Global mean sea level is rising, with acceleration due to increased rates of ice loss, continued glacier mass loss and ocean thermal expansion [7, p. 10] (increase in ocean volume due to the higher temperature of the water), all of which are direct effects of global warming. Extreme sea levels occur as a result of a combination of different factors including variability in sea levels, wind waves and swell, and storm surges. Storm surges are caused by decreasing atmospheric pressures and wind force associated with severe storms, such as tropical and extratropical cyclones [3, p. 370]. Extreme sea-level events, therefore, may be impacted if storms are affected by climate change however, observed trends in extreme sea levels are mainly consistent with mean sea level trends.

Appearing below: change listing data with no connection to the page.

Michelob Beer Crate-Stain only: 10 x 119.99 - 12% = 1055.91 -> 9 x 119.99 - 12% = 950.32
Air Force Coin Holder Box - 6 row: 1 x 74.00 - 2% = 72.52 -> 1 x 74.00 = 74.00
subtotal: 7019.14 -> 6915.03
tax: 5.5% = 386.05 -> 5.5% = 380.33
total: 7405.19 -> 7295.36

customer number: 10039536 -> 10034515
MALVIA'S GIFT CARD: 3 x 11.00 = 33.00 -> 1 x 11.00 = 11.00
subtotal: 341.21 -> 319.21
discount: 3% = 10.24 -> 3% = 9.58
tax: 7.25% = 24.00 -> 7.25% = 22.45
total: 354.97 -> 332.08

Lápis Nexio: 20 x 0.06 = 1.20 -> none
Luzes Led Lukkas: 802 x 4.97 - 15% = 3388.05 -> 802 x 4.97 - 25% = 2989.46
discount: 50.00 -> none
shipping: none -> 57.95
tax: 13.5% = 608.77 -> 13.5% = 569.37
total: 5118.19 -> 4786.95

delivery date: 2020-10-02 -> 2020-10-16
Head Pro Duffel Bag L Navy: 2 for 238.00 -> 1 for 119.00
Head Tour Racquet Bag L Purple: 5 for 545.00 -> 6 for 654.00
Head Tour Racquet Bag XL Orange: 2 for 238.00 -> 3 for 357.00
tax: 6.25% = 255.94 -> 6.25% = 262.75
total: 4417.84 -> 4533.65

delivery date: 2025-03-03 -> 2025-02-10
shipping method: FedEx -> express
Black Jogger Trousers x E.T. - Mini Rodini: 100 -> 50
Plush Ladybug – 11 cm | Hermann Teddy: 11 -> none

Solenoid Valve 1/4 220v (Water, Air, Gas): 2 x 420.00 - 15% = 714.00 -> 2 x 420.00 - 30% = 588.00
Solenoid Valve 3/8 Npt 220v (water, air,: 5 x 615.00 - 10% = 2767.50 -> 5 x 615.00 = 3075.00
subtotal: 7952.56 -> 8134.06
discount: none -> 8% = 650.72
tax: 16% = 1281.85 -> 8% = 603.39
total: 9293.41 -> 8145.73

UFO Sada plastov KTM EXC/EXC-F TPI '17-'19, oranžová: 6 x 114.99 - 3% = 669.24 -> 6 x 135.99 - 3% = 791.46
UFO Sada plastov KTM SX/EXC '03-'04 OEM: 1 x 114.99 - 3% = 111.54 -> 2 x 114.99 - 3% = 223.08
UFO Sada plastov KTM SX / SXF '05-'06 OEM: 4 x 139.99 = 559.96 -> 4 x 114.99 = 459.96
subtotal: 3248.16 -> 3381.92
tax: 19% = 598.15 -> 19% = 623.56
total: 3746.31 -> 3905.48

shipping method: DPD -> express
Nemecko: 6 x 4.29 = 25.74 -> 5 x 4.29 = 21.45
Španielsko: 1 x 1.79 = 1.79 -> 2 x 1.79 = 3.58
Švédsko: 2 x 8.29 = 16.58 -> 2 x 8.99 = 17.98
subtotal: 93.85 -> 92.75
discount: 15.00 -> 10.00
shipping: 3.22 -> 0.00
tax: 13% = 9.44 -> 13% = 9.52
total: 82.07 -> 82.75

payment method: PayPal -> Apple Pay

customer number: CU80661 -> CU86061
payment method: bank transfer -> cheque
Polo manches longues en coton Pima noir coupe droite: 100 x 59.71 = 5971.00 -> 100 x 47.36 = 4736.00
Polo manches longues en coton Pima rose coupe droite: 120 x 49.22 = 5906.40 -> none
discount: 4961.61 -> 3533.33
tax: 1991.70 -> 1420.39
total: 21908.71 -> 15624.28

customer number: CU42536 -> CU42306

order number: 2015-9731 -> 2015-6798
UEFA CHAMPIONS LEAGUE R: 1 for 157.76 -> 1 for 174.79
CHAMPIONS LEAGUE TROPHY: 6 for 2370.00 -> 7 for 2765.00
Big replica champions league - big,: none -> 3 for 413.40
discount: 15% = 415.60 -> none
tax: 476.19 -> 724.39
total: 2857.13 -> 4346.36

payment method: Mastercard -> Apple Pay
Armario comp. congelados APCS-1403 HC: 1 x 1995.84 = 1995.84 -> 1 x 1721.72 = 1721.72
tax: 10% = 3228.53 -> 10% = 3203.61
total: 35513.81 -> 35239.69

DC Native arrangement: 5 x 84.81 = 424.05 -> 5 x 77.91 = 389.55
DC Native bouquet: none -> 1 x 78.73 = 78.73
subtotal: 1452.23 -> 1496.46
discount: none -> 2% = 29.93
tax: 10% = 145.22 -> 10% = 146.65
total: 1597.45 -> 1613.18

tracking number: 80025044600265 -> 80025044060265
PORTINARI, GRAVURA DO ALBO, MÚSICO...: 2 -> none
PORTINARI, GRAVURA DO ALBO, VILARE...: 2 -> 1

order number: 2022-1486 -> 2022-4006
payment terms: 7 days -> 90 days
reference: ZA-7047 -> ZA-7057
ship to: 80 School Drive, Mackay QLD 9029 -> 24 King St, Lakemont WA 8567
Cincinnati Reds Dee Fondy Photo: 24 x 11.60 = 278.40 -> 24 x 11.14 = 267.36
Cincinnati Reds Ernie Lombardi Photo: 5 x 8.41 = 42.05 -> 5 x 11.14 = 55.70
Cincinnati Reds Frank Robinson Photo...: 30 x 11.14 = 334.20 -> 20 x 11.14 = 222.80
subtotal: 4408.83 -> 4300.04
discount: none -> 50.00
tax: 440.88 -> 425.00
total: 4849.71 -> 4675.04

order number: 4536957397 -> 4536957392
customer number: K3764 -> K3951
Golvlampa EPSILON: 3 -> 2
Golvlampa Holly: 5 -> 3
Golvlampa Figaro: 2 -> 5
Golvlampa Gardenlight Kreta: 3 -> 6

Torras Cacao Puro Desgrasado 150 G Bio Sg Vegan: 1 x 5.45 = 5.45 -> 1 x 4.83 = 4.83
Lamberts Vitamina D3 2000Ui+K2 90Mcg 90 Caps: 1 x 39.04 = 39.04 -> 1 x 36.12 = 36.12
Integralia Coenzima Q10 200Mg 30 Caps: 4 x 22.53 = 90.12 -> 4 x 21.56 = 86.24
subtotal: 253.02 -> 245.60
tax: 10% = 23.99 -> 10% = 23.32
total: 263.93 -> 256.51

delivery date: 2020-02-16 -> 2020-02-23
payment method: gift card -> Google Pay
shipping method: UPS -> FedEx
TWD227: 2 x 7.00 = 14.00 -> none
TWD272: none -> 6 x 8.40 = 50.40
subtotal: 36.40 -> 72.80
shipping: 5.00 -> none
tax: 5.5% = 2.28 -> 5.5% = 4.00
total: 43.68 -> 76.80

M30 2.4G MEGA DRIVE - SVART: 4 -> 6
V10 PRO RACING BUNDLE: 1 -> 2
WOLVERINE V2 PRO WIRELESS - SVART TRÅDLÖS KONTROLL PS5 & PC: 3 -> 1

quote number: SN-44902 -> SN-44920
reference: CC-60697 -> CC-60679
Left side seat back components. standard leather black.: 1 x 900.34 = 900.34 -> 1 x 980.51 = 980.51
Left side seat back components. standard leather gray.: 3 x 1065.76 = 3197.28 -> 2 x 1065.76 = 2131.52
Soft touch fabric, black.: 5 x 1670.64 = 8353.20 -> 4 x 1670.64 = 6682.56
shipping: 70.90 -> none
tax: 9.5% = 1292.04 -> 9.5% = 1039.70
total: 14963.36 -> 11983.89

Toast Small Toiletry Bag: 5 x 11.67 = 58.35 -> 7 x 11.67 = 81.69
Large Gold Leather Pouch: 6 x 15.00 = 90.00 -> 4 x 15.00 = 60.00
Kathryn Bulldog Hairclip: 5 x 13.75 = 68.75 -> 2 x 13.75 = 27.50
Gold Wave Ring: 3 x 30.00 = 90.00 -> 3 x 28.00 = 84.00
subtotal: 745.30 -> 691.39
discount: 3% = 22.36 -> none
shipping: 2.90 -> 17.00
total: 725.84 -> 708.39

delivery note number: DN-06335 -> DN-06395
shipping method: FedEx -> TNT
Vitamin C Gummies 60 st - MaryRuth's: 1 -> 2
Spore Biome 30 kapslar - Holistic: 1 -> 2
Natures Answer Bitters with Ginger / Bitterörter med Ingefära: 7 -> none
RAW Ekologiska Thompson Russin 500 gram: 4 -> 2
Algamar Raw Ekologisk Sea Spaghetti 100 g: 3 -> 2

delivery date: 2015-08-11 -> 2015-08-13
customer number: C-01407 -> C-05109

This indicates that increases in mean sea level, rather than changing weather patterns, is responsible for increased extreme sea levels [3, p. 370]. Extreme wave heights, another contributor to extreme sea-level events, have been observed to increase from 1985 to 2018 in the Southern and North Atlantic oceans by around 1 cm/yr and 0.8 cm/yr [7, p. 11] with increased sea ice loss in the Arctic due to climate change projected to further increase wave heights [4, p. 22]. Global wave power represents the transfer of energy from the wind into sea surface motion and therefore includes wave height. Global wave power has increased at a rate of 0.41% per year between 1948 and 2008 with strong correlations found between increases in wave power and sea surface temperature [4, p. 22], signifying that global warming is also having a significant impact on waves and extreme wave heights. However, there is low confidence in predicted changes in extreme winds and waves due to the limited studies available [3, p. 371]. It is clear that although there are many regional factors that will impact the severity of extreme sea levels, all of which are continuously changing due to global warming, the main contributor is the global increase mean in sea level.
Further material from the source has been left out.